▸ What the exercise asks
Every line from the start of the data through the line containing "- My research" should be retyped exactly; the pictures should not.

-- Excerpted data follows --

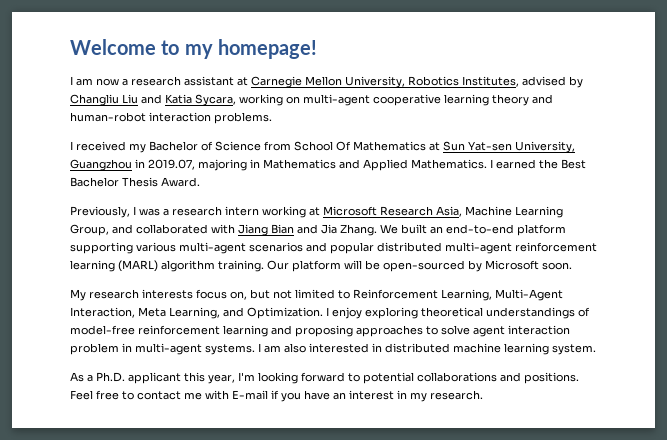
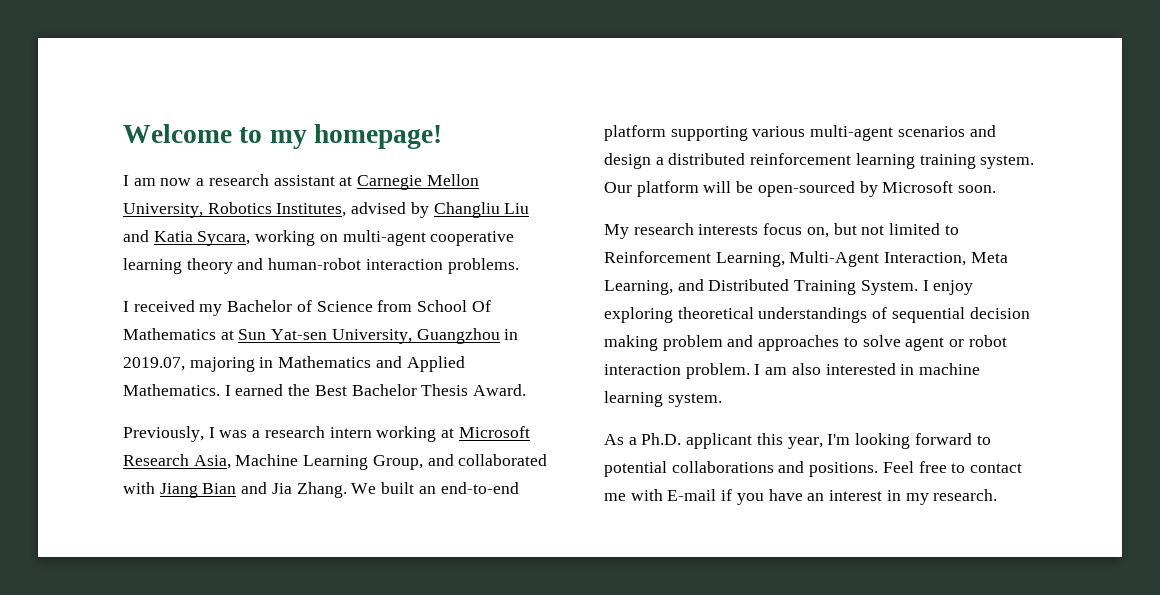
- We built an end-to-end platform supporting various multi-agent scenarios and popular distributed multi-agent reinforcement learning (MARL) algorithm training.
+ We built an end-to-end platform supporting various multi-agent scenarios and design a distributed reinforcement learning training system.
- My research interests focus on, but not limited to Reinforcement Learning, Multi-Agent Interaction, Meta Learning, and Optimization.
+ My research interests focus on, but not limited to Reinforcement Learning, Multi-Agent Interaction, Meta Learning, and Distributed Training System.
- I enjoy exploring theoretical understandings of model-free reinforcement learning and proposing approaches to solve agent interaction problem in multi-agent systems.
+ I enjoy exploring theoretical understandings of sequential decision making problem and approaches to solve agent or robot interaction problem.
- I am also interested in distributed machine learning system.
+ I am also interested in machine learning system.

-- Excerpted data concluded --

▸ Task response
- We built an end-to-end platform supporting various multi-agent scenarios and popular distributed multi-agent reinforcement learning (MARL) algorithm training.
+ We built an end-to-end platform supporting various multi-agent scenarios and design a distributed reinforcement learning training system.
- My research interests focus on, but not limited to Reinforcement Learning, Multi-Agent Interaction, Meta Learning, and Optimization.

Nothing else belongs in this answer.